Term life insurance quotes may not be the right option for you, choose carefully. An adjustable life insurance policy may be described as a whole life policy with adjustable features. Premiums may be increased or decreased at the policy owner’s request. Likewise, the face amount of such a policy may be increased (usually subject to evidence of insurability) or decreased.
None of the adjustments (changes) made in an adjustable life policy from time to time has any retroactive effect on any of the provisions. Adjustments apply only to the future.
An adjustable life policy has a cash value and the usual features found in a whole life policy. Increasing the premiums of an adjustable life policy could lengthen the period of coverage or shorten the premium-paying period. Decreasing the premium reduces cash values available in the future, shortens the protection period or lengthens the premium-paying period.
Interest-Sensitive Plans
A significant portion of permanent life insurance plans now being provided can be categorized roughly as “interest-sensitive, nontraditional whole life” products. Among them are universal life policies and variable life policies. Free term life insurance quote.
Universal Life Insurance
Basically, universal life insurance functions as the traditional whole life policy and receives the same favorable tax treatment; however, it is essentially level or decreasing term insurance plus an investment (cash value) account.
Its flexibility makes universal life unique. It can be tailored to the client’s financial and insurance needs and altered whenever necessary; there is no need to issue a new policy each time it is altered. For example, premiums and/or amount of coverage may be increased or decreased at the policy owner’s option. Premium payments may be discontinued and the cash values used to keep the policy in force. The policy owner may let the cash values accumulate, partially withdraw the cash values, or surrender the policy for its total cash value. The death benefit may be decreased to a point at which the existing cash values can maintain the policy to maturity. Also, benefits may be prefunded or premium payments may be stopped temporarily and then continued later, so long as the cash values are sufficient to keep the policy in force.
As with any other term life insurance quotes, the policy owner pays a premium, a portion of which is deducted by the company for expense charges: commissions, administration costs, and other company expenses. The balance is credited to the cash values that are invested in the company’s investment portfolio—or may be used to increase insurance protection, at the insured’s option. After the initial premium payment, the status of the policy depends upon how often premiums are paid and how much is paid, the amount of interest earned on the cash values, and whether the benefit level is changed.
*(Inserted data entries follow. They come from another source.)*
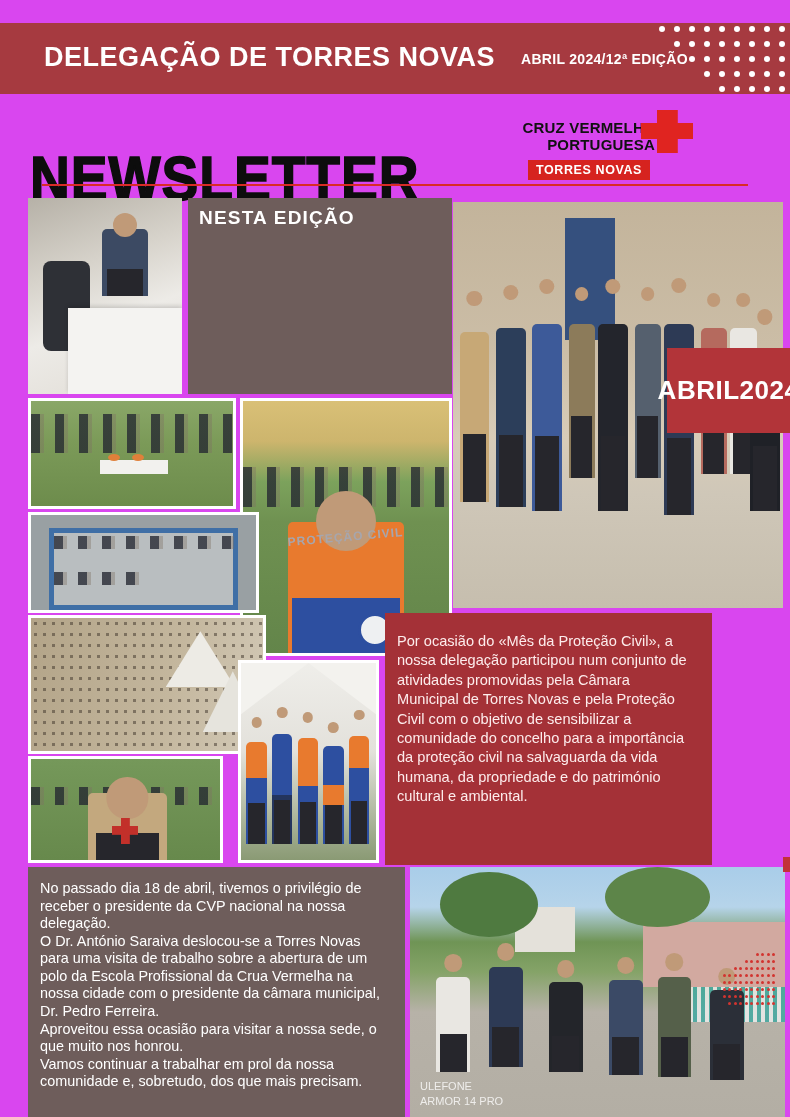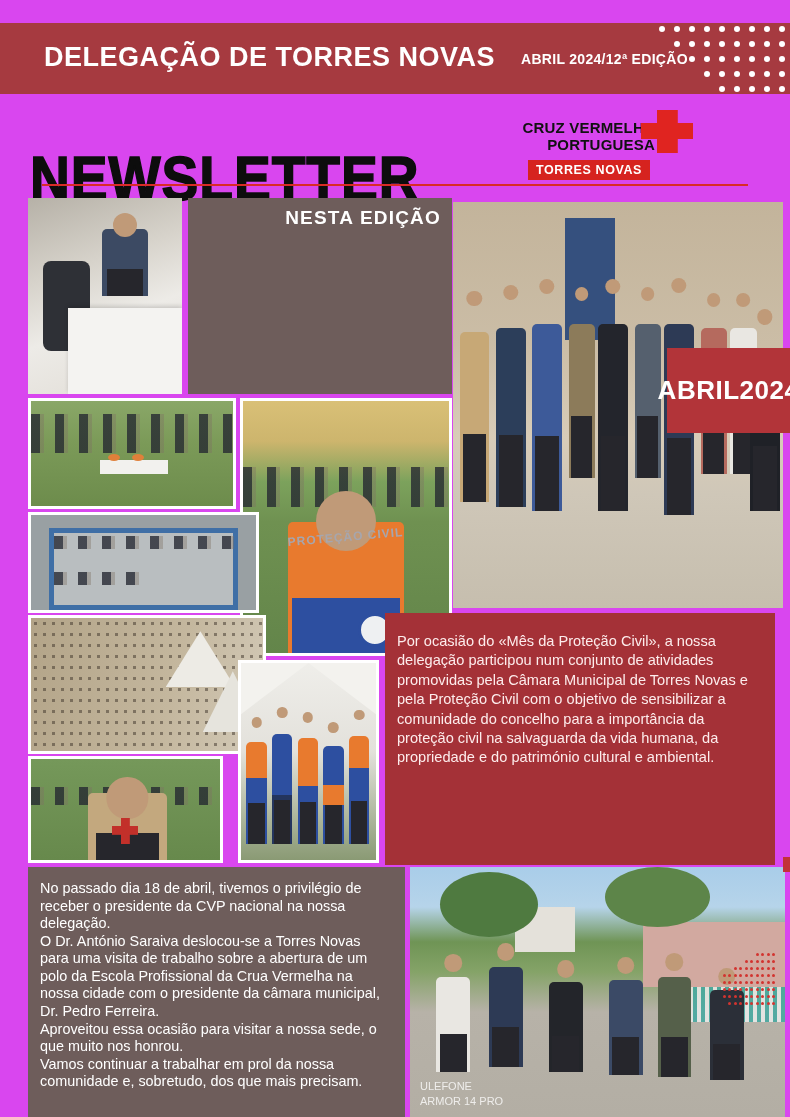--- a/index.html
+++ b/index.html
@@ -30,24 +30,24 @@
     background:linear-gradient(#E02420,#E02420) center/100% 38% no-repeat,
                linear-gradient(#E02420,#E02420) center/40% 100% no-repeat;}
   .logo-badge{position:absolute;left:528px;top:160px;background:#D6231F;color:#fff;
     font-weight:800;font-size:12.5px;letter-spacing:.6px;padding:3px 8px;}
   .red-rule{position:absolute;left:42px;top:184px;width:706px;height:2px;background:#D92B27;}
 
   
   .taupe{background:#6E5D5B;color:#fff;}
   .nesta{position:absolute;left:188px;top:198px;width:264px;height:196px;
     box-sizing:border-box;padding:7px 11px;}
-  .nesta-title{text-align:right;font-weight:800;font-size:19px;letter-spacing:1.2px;margin:2px 0 4px;}
+  .nesta-title{text-align:left;font-weight:800;font-size:19px;letter-spacing:1.2px;margin:2px 0 4px;}
   .nesta-body{font-size:14.6px;line-height:1.3;white-space:pre-line;}
 
-  .red-block{position:absolute;left:385px;top:613px;width:390px;height:252px;
+  .red-block{position:absolute;left:385px;top:613px;width:327px;height:252px;
     background:#A43137;color:#fdecec;box-sizing:border-box;padding:19px 18px 10px 12px;}
   .red-block p{margin:0 0 19px;font-size:14.6px;line-height:1.33;}
 
   .visita{position:absolute;left:28px;top:867px;width:377px;height:250px;
     box-sizing:border-box;padding:13px 12px;font-size:14.4px;line-height:1.22;white-space:pre-line;}
 
   .abril-badge{position:absolute;left:667px;top:348px;width:123px;height:85px;background:#B23439;
     display:flex;flex-direction:row;align-items:center;justify-content:center;
     color:#fff;font-weight:800;font-size:26px;line-height:1.15;letter-spacing:.5px;}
Policy owners may increase premium payments within limits set by the insurance company and statutory law. They may skip premium payments or pay level premiums regularly. However, the cash values must be sufficient to pay monthly premiums for the insurance protection when premiums are not paid. The death benefit is not reduced when premiums are paid from the cash values.
The interest rate used for regularly crediting interest to the policy’s cash value will vary, although usually the rate is guaranteed for an initial period of one year or longer. The interest rate generally runs higher than that associated with a traditional life insurance contract. The rate may be tied to the company’s own investment earnings rate of return, the sales of 90-day Treasury bills, or a bond index. Most of the cash values reinvested in medium- and short-term government securities. In addition to the variable interest rate, there is a guaranteed contractual rate in the policy; thus, if current rates fall drastically, the insured is at least guaranteed the contractual rate. Term life insurance quotes.
Universal life insurance offers two death benefit options. Under Option One, the policy owner may designate a specified amount of insurance. The death benefit equals the cash value plus the remaining pure insurance (decreasing term plus increasing cash values). If the cash values approach the face amount before the policy matures, an additional amount of insurance — called the “corridor,” is maintained in addition to the cash values.
As with traditional whole life policies, the policy owner may borrow from the policy’s cash values. The limit is approximately 90 percent of the cash value, and interest rates vary by company. The policy owner may make partial withdrawals; however, enough must be left to pay the cost of insurance, and future coverage may require evidence of insurability. With both policy loans and partial withdrawals, the death benefit is not decreased.
Also, the policy owner may surrender the policy for its entire cash “value at any time; however, the company probably will assess a surrender charge unless the policy has been in force for a certain number of years.
There are many variations of this type of policy—of the interest- sensitive concept of crediting policy owners’ policies with current interest rates. Some involve a combination of term insurance and annuities. Free term life insurance quote. Regardless of the variations, however, an individual will purchase a universal life type policy to provide necessary life insurance protection while, at the same time, having a strong, attractive cash accumulation account credited with current market rates.